A Biden White House might not be entirely hamstrung by Senate opposition. If Republicans refuse to confirm important cabinet picks and executive branch nominees, he could try to take a page from Trump’s book and name of a slate of acting deputy secretaries of whatever under the Federal Vacancies Reform Act. Maybe he could attempt the unprecedented step of adjourning Congress, as Trump threatened to, in order to make recess appointments. And assuming he can manage to get some officials into key decisionmaking roles, there are all sorts of ambitious things his administration could try to do accomplish through the power of executive orders and regulations, from forgiving student debt to tackling climate change.

But governing through executive power won’t be easy. The administrative rulemaking process is painstaking, and any major moves will be vulnerable to lawsuits. The Supreme Court will be an enormous roadblock; its conservative members have been itching to limit the power of regulators to make major policy decisions, which presidents have taken for granted dating all the way back to the New Deal. And now they have a 6-3 majority with which to do it.

While Biden grinds away through the regulatory process, Republicans will have a chance to use government funding deadlines as an opportunity to demand new spending cuts. Back in 2018, McConnell memorably said that making major Medicare and Social Security cuts would likely be “impossible to achieve” as long as Republicans controlled Congress and the White House, because the party doesn’t want to be blamed for eviscerating popular programs. But with a Democratic president in office to absorb much of the blame? Its seems safe to assume conservatives will rediscover the fiscal hawkishness they abandoned during the Trump years. Will they succeed at slashing entitlement spending? Who knows (they weren’t super successful at it during Obama’s term). But even if they fail to get take the scalpel to Medicare, should Republicans manage to force America back into another period of austerity, it could turn America’s recovery from the coronavirus recession into another slow crawl.

Democrats still have a few glimmers of hope.

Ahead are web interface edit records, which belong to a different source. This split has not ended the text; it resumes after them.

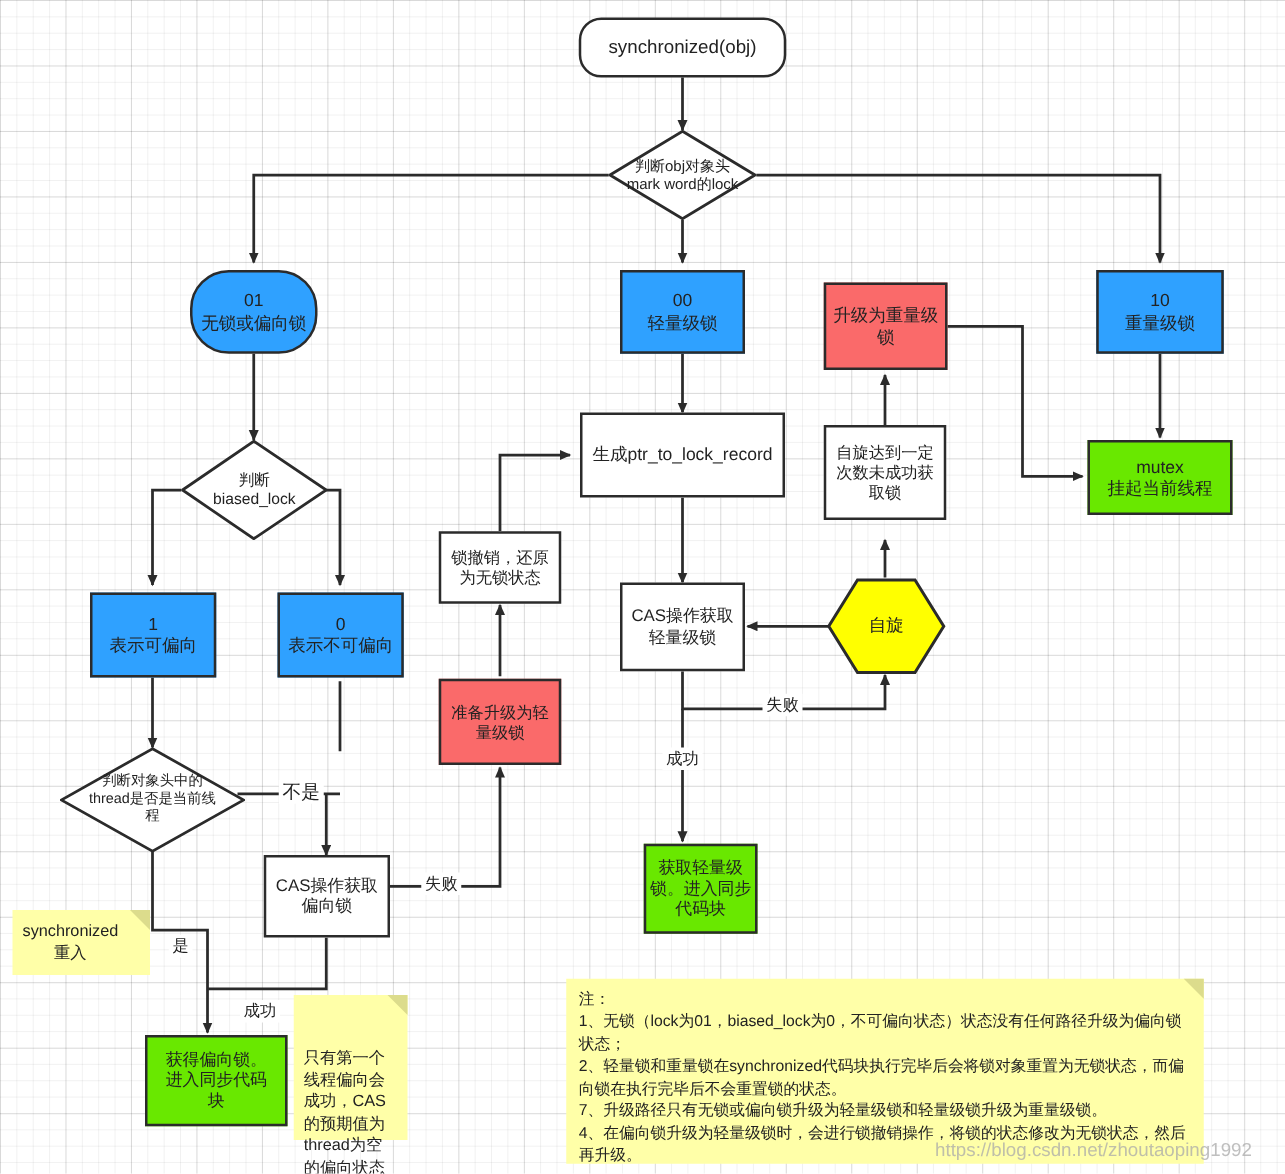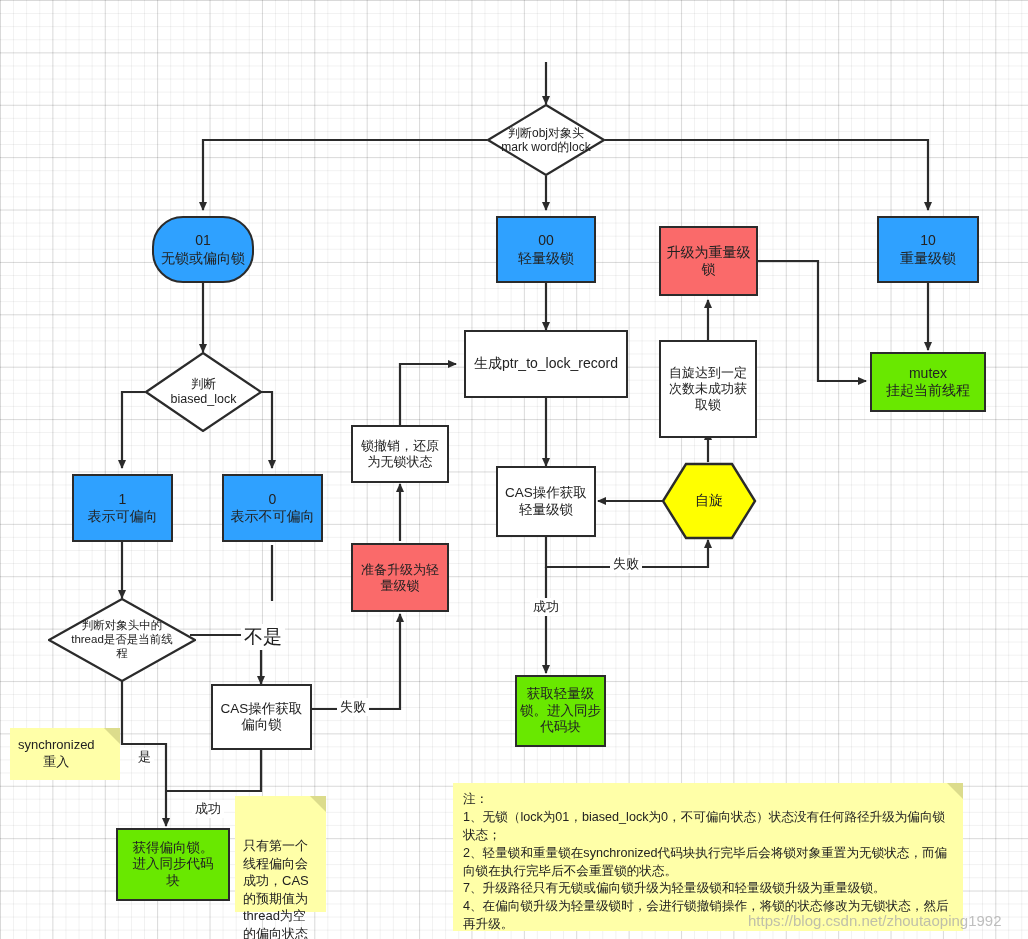--- a/index.html
+++ b/index.html
@@ -178,6 +178,7 @@
     </g>
   </svg>
 
+  <div class="node rect rounded white" style="left:463px; top:14px; width:166px; height:48px; font-size:15px;">synchronized(obj)</div>
 
   <div class="diamond-wrap" style="left:487px; top:104px; width:118px; height:72px;">
     <svg width="118" height="72" viewBox="0 0 118 72">

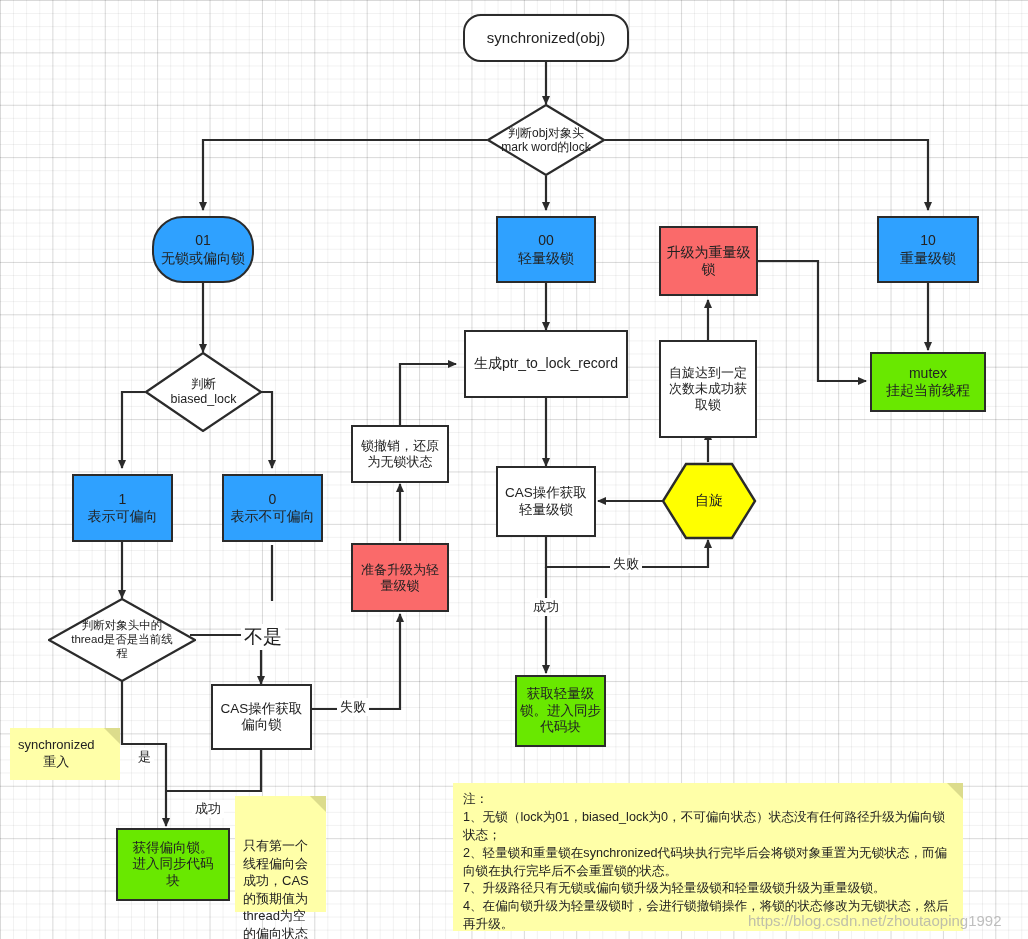--- a/index.html
+++ b/index.html
@@ -219,7 +219,7 @@
 
   <div class="node rect white" style="left:464px; top:330px; width:164px; height:68px; font-size:14px;">生成ptr_to_lock_record</div>
 
-  <div class="node rect white" style="left:659px; top:340px; width:98px; height:98px; font-size:13px;">自旋达到一定
+  <div class="node rect white" style="left:659px; top:340px; width:98px; height:76px; font-size:13px;">自旋达到一定
 次数未成功获
 取锁</div>
 

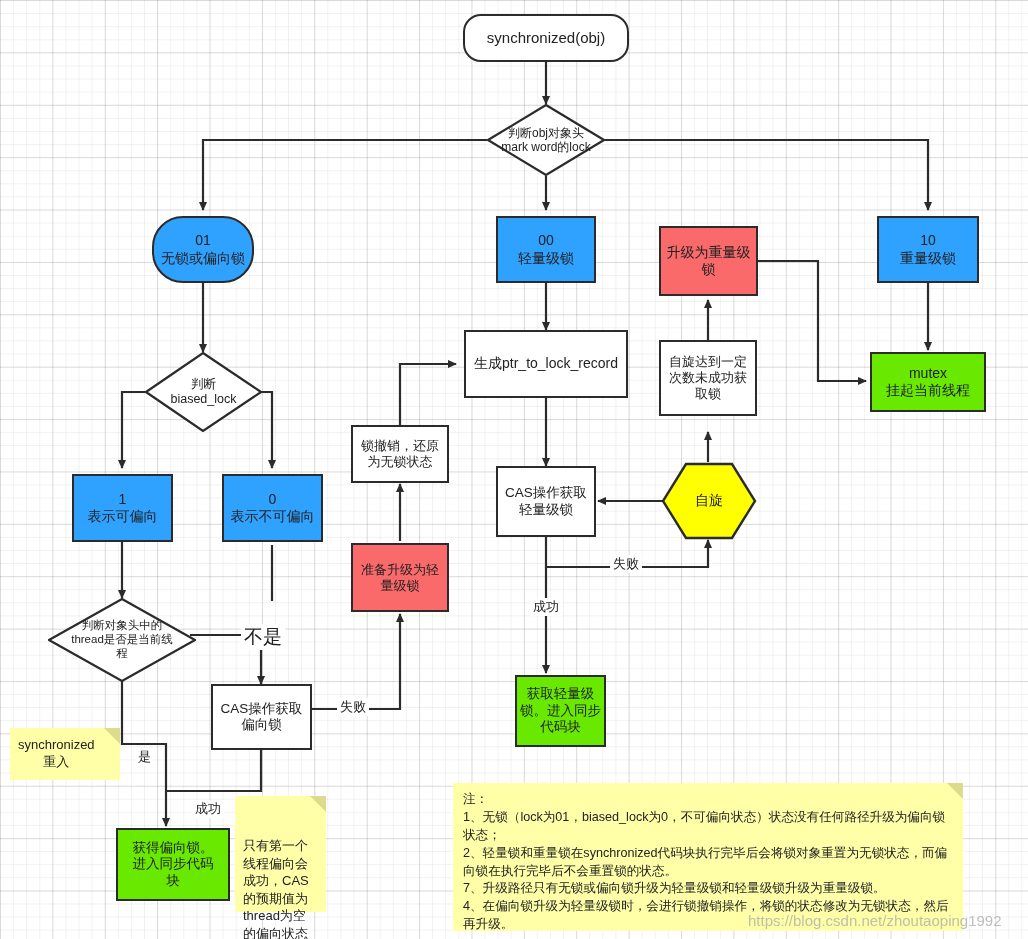--- a/index.html
+++ b/index.html
@@ -259,7 +259,7 @@
 进入同步代码
 块</div>
 
-  <div class="edge-label" style="left:241px; top:624px; font-size:19px;">不是</div>
+  <div class="edge-label" style="left:223px; top:624px; font-size:15px;">不是</div>
   <div class="edge-label" style="left:135px; top:748px; font-size:13px;">是</div>
   <div class="edge-label" style="left:192px; top:800px; font-size:13px;">成功</div>
   <div class="edge-label" style="left:337px; top:698px; font-size:13px;">失败</div>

Most importantly, they have opportunities to pick up Senate seats in 2022 and maybe retake the chamber. But midterm elections are never reliable backup plans for a president, and based on this week’s results, the map doesn’t exactly look like a cinch (close swing states like Wisconsin, Pennsylvania, and North Carolina are some of the best targets). It will be an even harder lift if the economy is still depressed in the aftermath of COVID.

Were this an Aaron Sorkin script, there might be an uplifting twist to the story. Biden would appeal to the Republican Party’s two most liberal members in the Senate, Collins and Alaska’s Lisa Murkowski, and ask them to caucus with the Democrats as independents, with one of them serving as majority leader, in order to create a sort of unity government, where they would have veto power over legislation and cabinet picks but could assure Washington’s basic ability to function. After all, Collins represents a blue state and likes to tout her alleged moderate streak, while Murkowski has broken with McConnell in some key instances, such as when she voted against confirming Justice Brett Kavanaugh. In the real world, none of this seems particularly likely to happen, in part because Collins owes McConnell for all the cash he channeled her way this cycle. We are not, as Twitter loves to remind us, living in an episode of the West Wing.

Ejecting Donald Trump from the White House has, in and of itself, been a historically important task. And if Biden does win, and can turn around America’s response to the coronavirus, that alone will be an important accomplishment. But beyond that, his hopes of having an impactful presidency—much less the FDR-sized one his supporters fantasized about as they watched the polls this fall—appear to be dead on arrival.

1 In theory, Cal Cunningham could pull off a come-from-behind victory if enough mail ballots arrive in North Carolina over the next two days. But that’s also, obviously, a longshot.